Гурьянов вздохнул, расстегнул шубу. Не узнает, старушка, меня, не узнает, подумал он. И неожиданно для себя улыбнулся.
– Ой! – вдруг встрепенулась Аглая Владиславовна. – Леша! Не узнала. Не видят глаза ничего. Голос у тебя особенный, а все равно не узнала. Прости. Главное, много думала о тебе. Но не думала, что увижу вот так. Как ты, все бобылем?
– Женился, Аглая Владиславовна.
– Женился! Счастлив?
– А как же! Знакомая ваша, что приглашала к себе, кто это? У кого дом хороший, а пахнет отчаянием?
– Да ты знаешь ее: Настя Анненкова. Суэтина, то есть.
Старушка пожевала беззубым ртом, подумала и произнесла:
– Лешенька, у меня ведь к тебе разговор есть. Его уже и откладывать нельзя. Хорошо, что мы встретились. Не обессудь, если что не так. Твоя мама… Нина Васильевна была несчастный, оттого тонкий человек. Царствие ей небесное! За три дня до кончины она мне рассказала кое-что…
Аглая Владиславовна, словно колеблясь, взглянула на Гурьянова. Тот терпеливо слушал.
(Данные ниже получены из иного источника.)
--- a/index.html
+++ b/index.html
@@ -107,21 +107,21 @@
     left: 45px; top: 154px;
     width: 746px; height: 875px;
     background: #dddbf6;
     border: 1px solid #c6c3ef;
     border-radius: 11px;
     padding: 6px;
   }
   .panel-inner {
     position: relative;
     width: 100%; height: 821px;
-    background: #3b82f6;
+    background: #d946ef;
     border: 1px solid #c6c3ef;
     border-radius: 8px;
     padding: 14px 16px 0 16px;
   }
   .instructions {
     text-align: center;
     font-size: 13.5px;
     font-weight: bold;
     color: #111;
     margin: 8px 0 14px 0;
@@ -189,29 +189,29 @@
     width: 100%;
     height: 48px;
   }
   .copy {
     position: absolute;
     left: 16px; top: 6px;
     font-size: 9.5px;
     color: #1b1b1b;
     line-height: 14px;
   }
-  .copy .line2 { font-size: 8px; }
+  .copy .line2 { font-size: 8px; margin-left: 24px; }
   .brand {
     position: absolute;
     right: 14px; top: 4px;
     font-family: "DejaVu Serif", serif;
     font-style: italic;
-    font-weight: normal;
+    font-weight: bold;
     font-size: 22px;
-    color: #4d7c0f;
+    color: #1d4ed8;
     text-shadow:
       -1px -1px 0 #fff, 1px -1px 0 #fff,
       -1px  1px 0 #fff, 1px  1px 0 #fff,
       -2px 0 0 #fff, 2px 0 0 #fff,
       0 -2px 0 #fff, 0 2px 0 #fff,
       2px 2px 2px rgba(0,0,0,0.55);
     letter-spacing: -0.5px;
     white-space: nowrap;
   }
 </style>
– Она просила передать это только тебе одному. Собственно, это только тебя одного и касается. Передать тогда, когда мне уже самой настанет пора идти к ней.
22. Передача
– Настя!
Настя оглянулась и увидела взлохмаченного изможденного мужчину.
– Что вам угодно? – раздраженно спросила она.
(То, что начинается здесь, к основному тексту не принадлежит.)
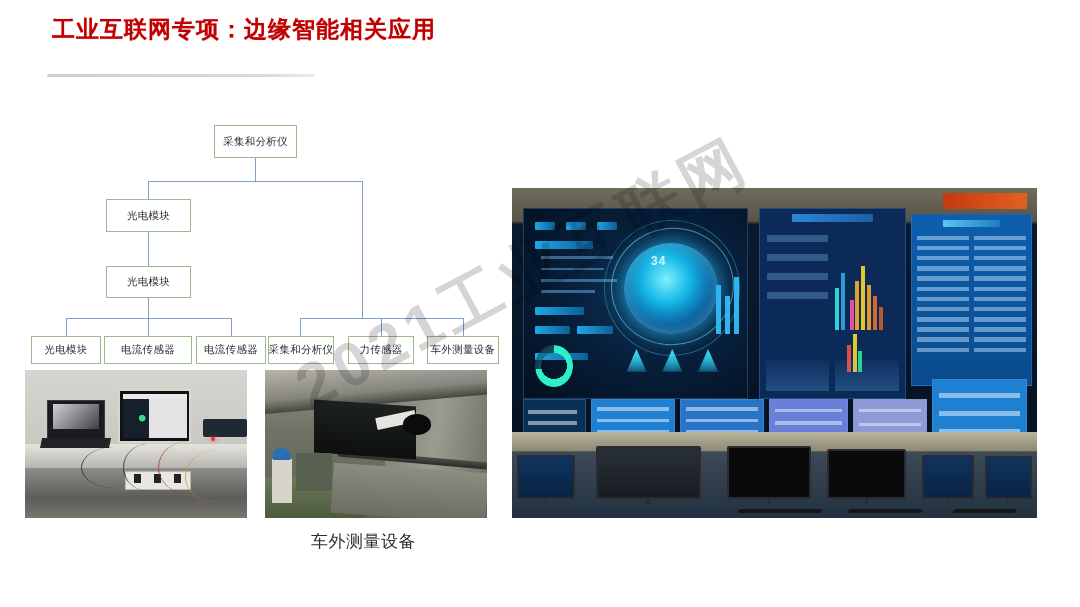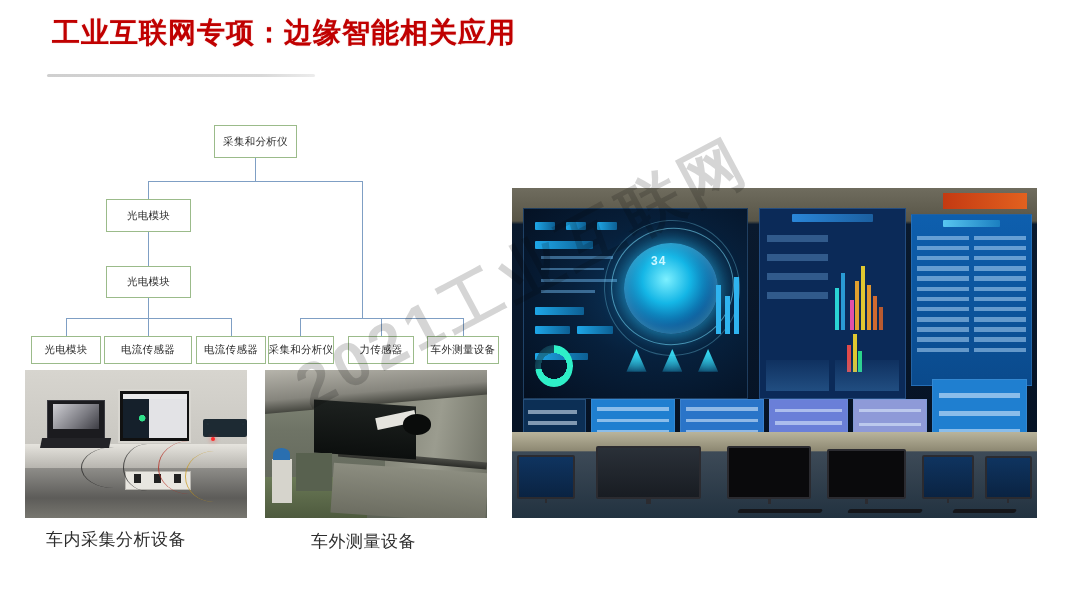--- a/index.html
+++ b/index.html
@@ -13,21 +13,21 @@
   #slide {
     position: relative;
     width: 1080px; height: 607px;
     background: #ffffff;
   }
 
   
   #title {
     position: absolute;
     left: 52px; top: 14px;
-    font-size: 28px;
+    font-size: 23px;
     font-weight: 700;
     letter-spacing: 1px;
     color: #c00000;
     white-space: nowrap;
     text-shadow: 0 0 1px rgba(192,0,0,.5);
   }
   #title-rule {
     position: absolute;
     left: 47px; top: 74px;
     width: 268px; height: 3px;
@@ -272,21 +272,20 @@
     <div class="strip"></div>
     <div class="pow" style="left:49%;"></div>
     <div class="pow" style="left:58%;"></div>
     <div class="pow" style="left:67%;"></div>
 
     <div class="cable" style="left:25%; top:52%; width:30%; height:28%;"></div>
     <div class="cable" style="left:44%; top:50%; width:22%; height:32%;"></div>
     <div class="cable" style="left:60%; top:48%; width:28%; height:36%; border-left-color:rgba(180,40,30,.75);"></div>
     <div class="cable" style="left:72%; top:55%; width:26%; height:34%; border-left-color:rgba(200,150,20,.7);"></div>
   </div>
-  <div class="caption" style="left:46px; top:528px;">车内采集分析设备</div>
 
   <div class="photo" id="photo2">
     <div class="ub-sky"></div>
     <div class="ub-wall"></div>
     <div class="ub-deck"></div>
     <div class="ub-ground"></div>
     <div class="ub-ballast"></div>
     <div class="ub-rail"></div>
     <div class="ub-body"></div>
     <div class="ub-arm"></div>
– Ты что, не узнаешь меня?
– Алексей, где твоя борода? Ты что такой… взлохмаченный, бледный?
– Болел я…
– Пил, наверное?
– Не без этого, – усмехнулся Гурьянов. – «Что за болезнь, когда выпить нельзя» – помнишь, Толя любил говорить?
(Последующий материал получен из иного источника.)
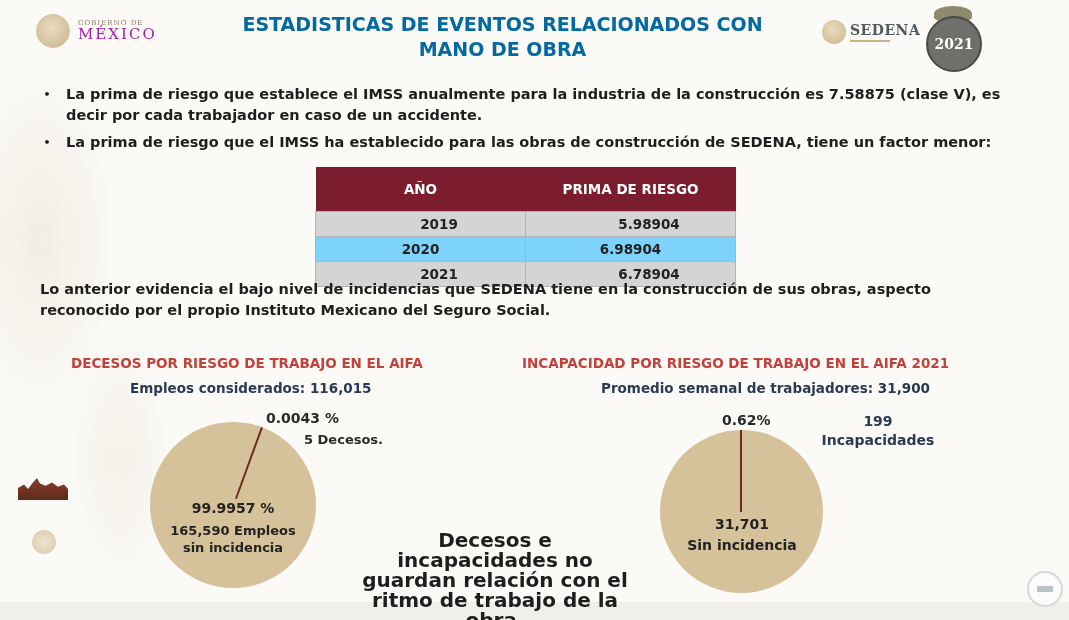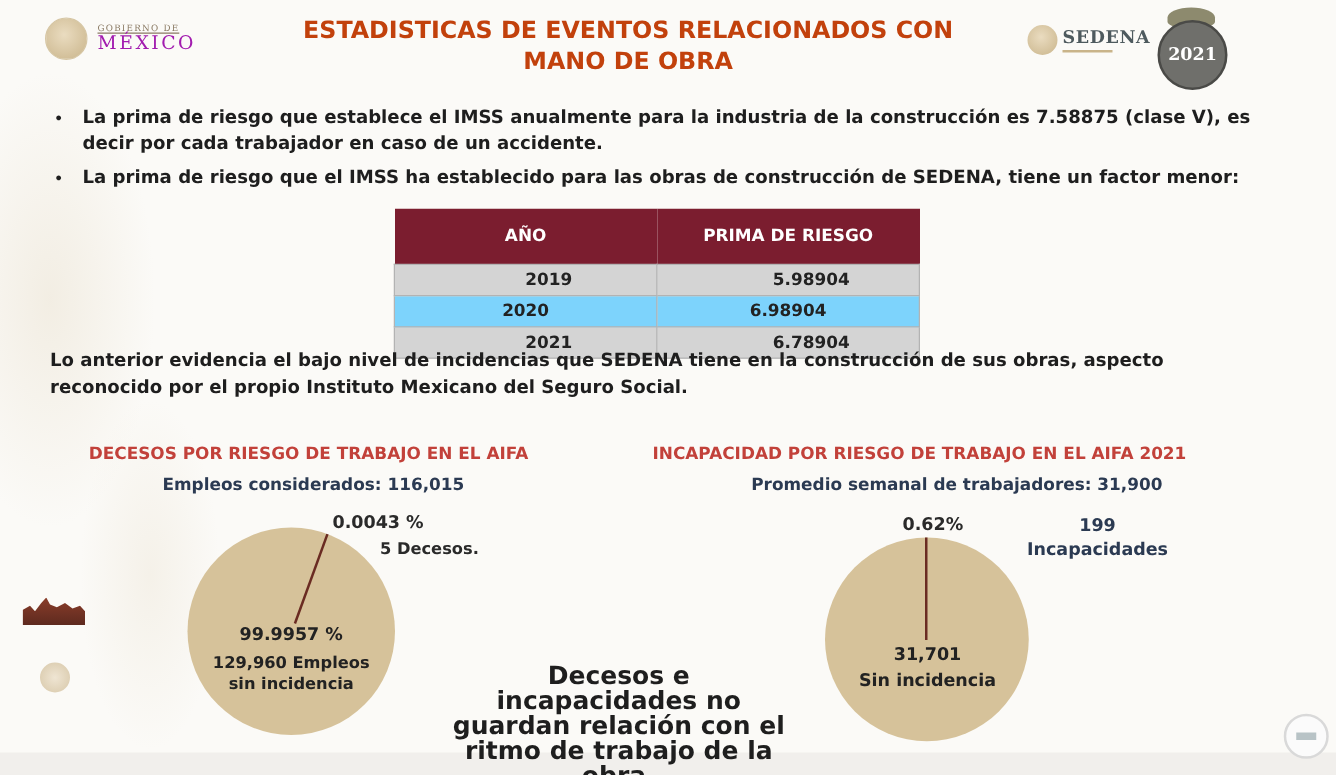--- a/index.html
+++ b/index.html
@@ -14,25 +14,25 @@
     background:
       radial-gradient(ellipse 120px 260px at 80px 200px, rgba(226,214,190,0.35), transparent 70%),
       radial-gradient(ellipse 80px 200px at 160px 420px, rgba(226,214,190,0.25), transparent 70%);
     pointer-events:none;
   }
   .bottom-strip { position:absolute; left:0; right:0; bottom:0; height:18px; background:#f1efec; }
 
   .logo-gob { position:absolute; left:36px; top:14px; display:flex; align-items:center; gap:8px; }
   .seal { width:32px; height:32px; border-radius:50%; background:radial-gradient(circle at 45% 40%, #eadcc0, #c9b48a); border:1px solid #d6c6a4; }
   .gob-text { display:flex; flex-direction:column; line-height:1; }
-  .gob-small { font-family:"DejaVu Serif", serif; font-size:7px; letter-spacing:1px; color:#8a7a64;text-decoration:underline; }
+  .gob-small { font-family:"DejaVu Serif", serif; font-size:7px; letter-spacing:1px; color:#8a7a64; }
   .gob-big { font-family:"DejaVu Serif", serif; font-size:15px; letter-spacing:2px; color:#a21caf; }
 
   .title { position:absolute; left:215px; top:12px; width:575px; text-align:center;
-    font-size:19px; font-weight:bold; color:#c2410c; line-height:25px; }
+    font-size:19px; font-weight:bold; color:#0369a1; line-height:25px; }
 
   .logo-sedena { position:absolute; left:822px; top:20px; display:flex; align-items:center; gap:4px; }
   .seal-sm { width:24px; height:24px; border-radius:50%; background:radial-gradient(circle at 45% 40%, #eadcc0, #c9b48a); }
   .sedena-text { display:flex; flex-direction:column; }
   .sedena-big { font-family:"DejaVu Serif", serif; font-size:14px; font-weight:bold; color:#4e5a5e; letter-spacing:0.5px; }
   .sedena-small { height:2px; width:40px; background:#c9b48a; margin-top:2px; }
   .aifa-badge { position:absolute; left:924px; top:6px; width:56px; height:64px; }
   .aifa-circle { position:absolute; left:2px; top:10px; width:52px; height:52px; border-radius:50%; background:#6f6f6b; border:2px solid #4a4a47; display:flex; align-items:center; justify-content:center; }
   .aifa-year { color:#fff; font-weight:bold; font-size:14px; font-family:"DejaVu Serif", serif; }
   .aifa-snake { position:absolute; left:10px; top:0; width:38px; height:16px; border-radius:50% 50% 30% 30%; background:#8d8a6e; }
@@ -140,21 +140,21 @@
 <div class="conclusion">Lo anterior evidencia el bajo nivel de incidencias que SEDENA tiene en la construcción de sus obras, aspecto reconocido por el propio Instituto Mexicano del Seguro Social.</div>
 
 <div class="sec-title" style="left:71px; top:355px;">DECESOS POR RIESGO DE TRABAJO EN EL AIFA</div>
 <div class="sec-sub" style="left:130px; top:380px;">Empleos considerados: 116,015</div>
 
 <div class="pie" style="left:150px; top:422px; width:166px; height:166px;"></div>
 <div class="pie-slice-line" style="left:261px; top:427px; width:2px; height:76px; transform:rotate(20deg);"></div>
 <div class="out-lbl" style="left:266px; top:410px;">0.0043 %</div>
 <div class="out-lbl" style="left:304px; top:432px; font-size:13px;">5 Decesos.</div>
 <div class="pie-lbl" style="left:173px; top:500px; width:120px;">99.9957 %</div>
-<div class="pie-lbl-sub" style="left:168px; top:522px; width:130px;">129,960 Empleos sin incidencia</div>
+<div class="pie-lbl-sub" style="left:168px; top:522px; width:130px;">165,590 Empleos sin incidencia</div>
 
 <div class="sec-title" style="left:522px; top:355px;">INCAPACIDAD POR RIESGO DE TRABAJO EN EL AIFA 2021</div>
 <div class="sec-sub" style="left:601px; top:380px;">Promedio semanal de trabajadores: 31,900</div>
 
 <div class="pie" style="left:660px; top:430px; width:163px; height:163px;"></div>
 <div class="pie-slice-line" style="left:740px; top:430px; width:2px; height:82px;"></div>
 <div class="out-lbl" style="left:722px; top:412px;">0.62%</div>
 <div class="out-lbl-blue" style="left:810px; top:412px; width:136px;">
   <div>199</div>
   <div>Incapacidades</div>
Настя взглянула Алексею в глаза и увидела в них боль. Она отвела взгляд.
– Женился я, Настя, представляешь?
– Поздравляю. Что-то незаметно по тебе. Опух вон весь.
– Это я, Настя, опух от счастья.
– Знаю ее?
– Вряд ли. Я ее прятал от всех.
– Красавица, наверное?
– Да! – встрепенулся Гурьянов. – Перебирал как-то отцовы бумажки и нашел вот это… – он достал из внутреннего кармана свернутую пополам ученическую тетрадь. – Очень любопытные записки. Я бы сказал, высокохудожественная проза. Все под своими именами. Прочти-прочти, не пожалеешь. Там немного. В бате пропал незаурядный талант. В самом конце увидишь. Вначале всякая дребедень…
– Тебе самому-то тетрадь не нужна? Как память об отце?
– Память и так со мной.
Настя недоверчиво и, как показалось Гурьянову, брезгливо стала переворачивать мягкие от времени страницы.